(Version difference data)
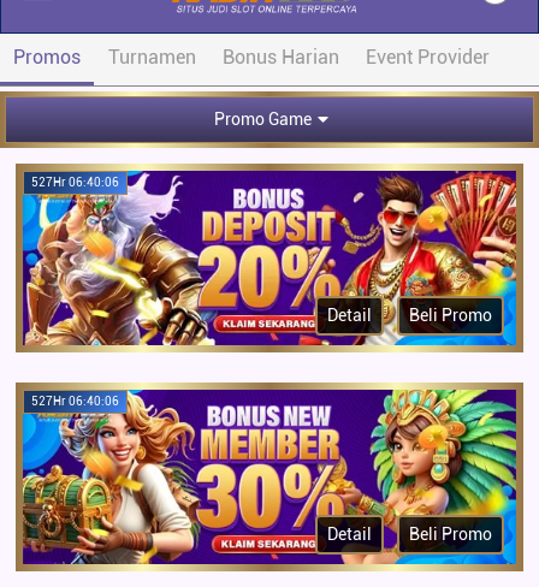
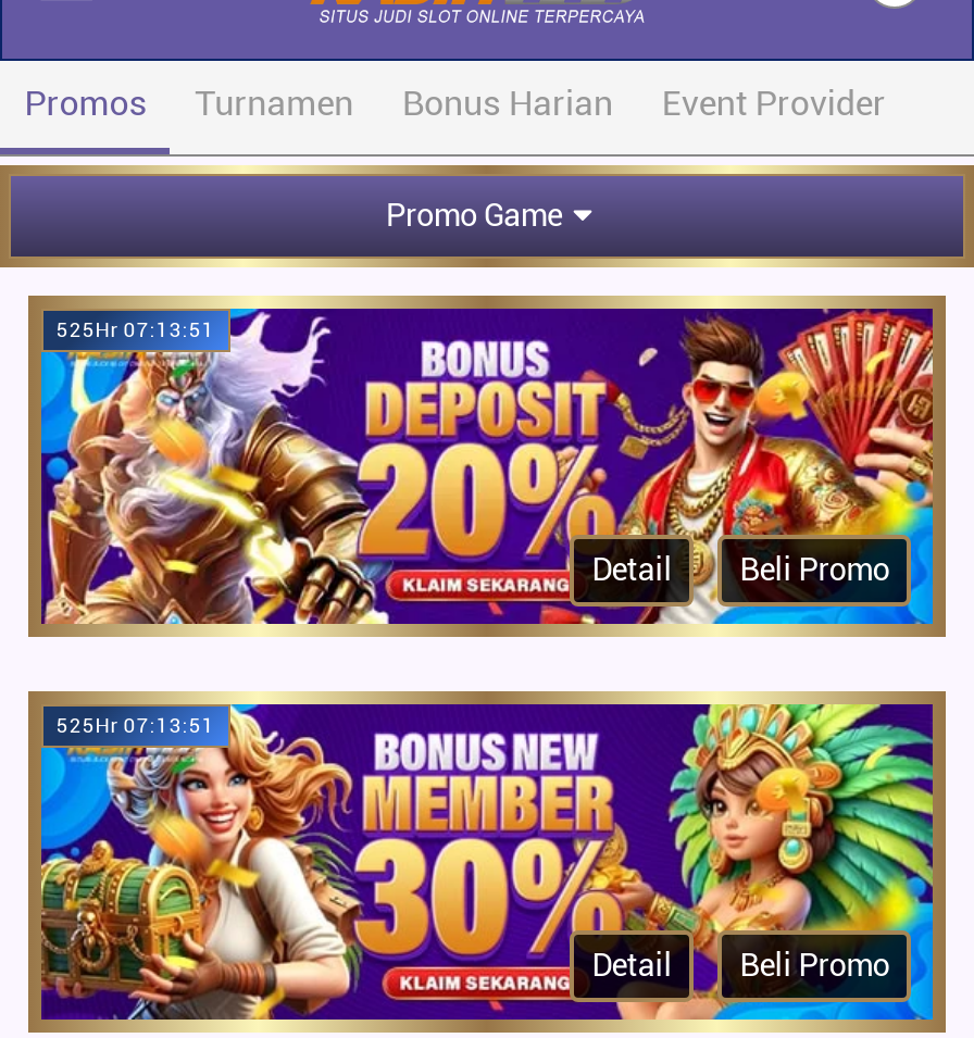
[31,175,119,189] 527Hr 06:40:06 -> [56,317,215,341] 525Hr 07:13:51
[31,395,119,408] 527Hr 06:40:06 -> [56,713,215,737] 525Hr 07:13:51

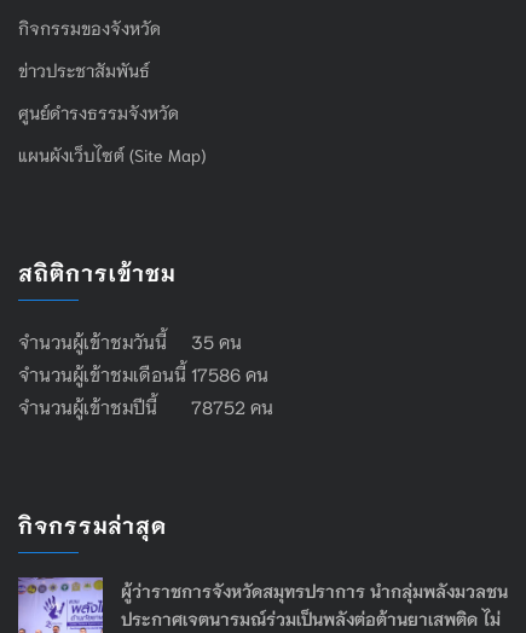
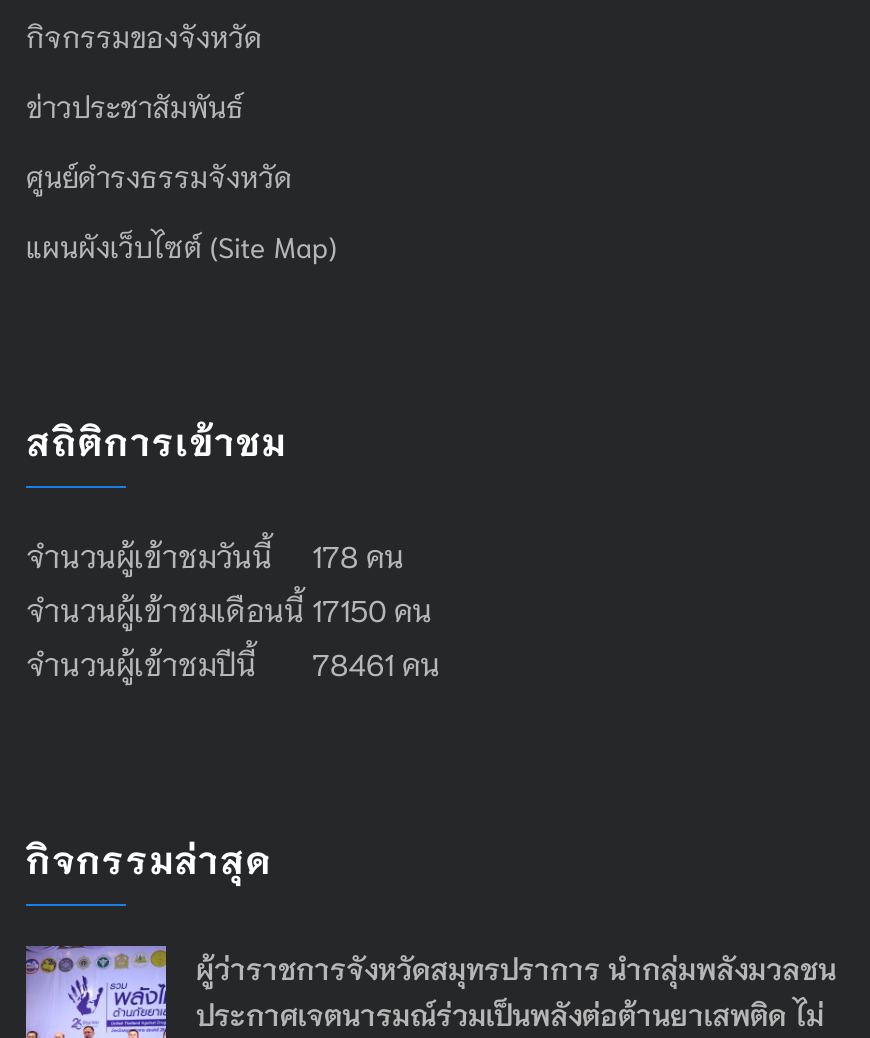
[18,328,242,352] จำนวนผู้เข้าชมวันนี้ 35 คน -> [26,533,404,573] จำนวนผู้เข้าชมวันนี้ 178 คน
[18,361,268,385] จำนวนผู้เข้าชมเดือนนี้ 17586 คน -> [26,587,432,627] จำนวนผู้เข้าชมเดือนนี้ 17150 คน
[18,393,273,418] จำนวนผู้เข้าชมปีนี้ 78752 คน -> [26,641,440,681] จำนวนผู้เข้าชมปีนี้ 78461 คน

• [WHAT YOU ARE ASKED TO DO]: I need the lines from the one holding "[31,395,119,408] 527Hr 06:40:06" through the last line of the entries set down exactly, with every picture left out.

• [ANSWER SECTION]:
[31,395,119,408] 527Hr 06:40:06 -> [56,713,215,737] 525Hr 07:13:51

[18,328,242,352] จำนวนผู้เข้าชมวันนี้ 35 คน -> [26,533,404,573] จำนวนผู้เข้าชมวันนี้ 178 คน
[18,361,268,385] จำนวนผู้เข้าชมเดือนนี้ 17586 คน -> [26,587,432,627] จำนวนผู้เข้าชมเดือนนี้ 17150 คน
[18,393,273,418] จำนวนผู้เข้าชมปีนี้ 78752 คน -> [26,641,440,681] จำนวนผู้เข้าชมปีนี้ 78461 คน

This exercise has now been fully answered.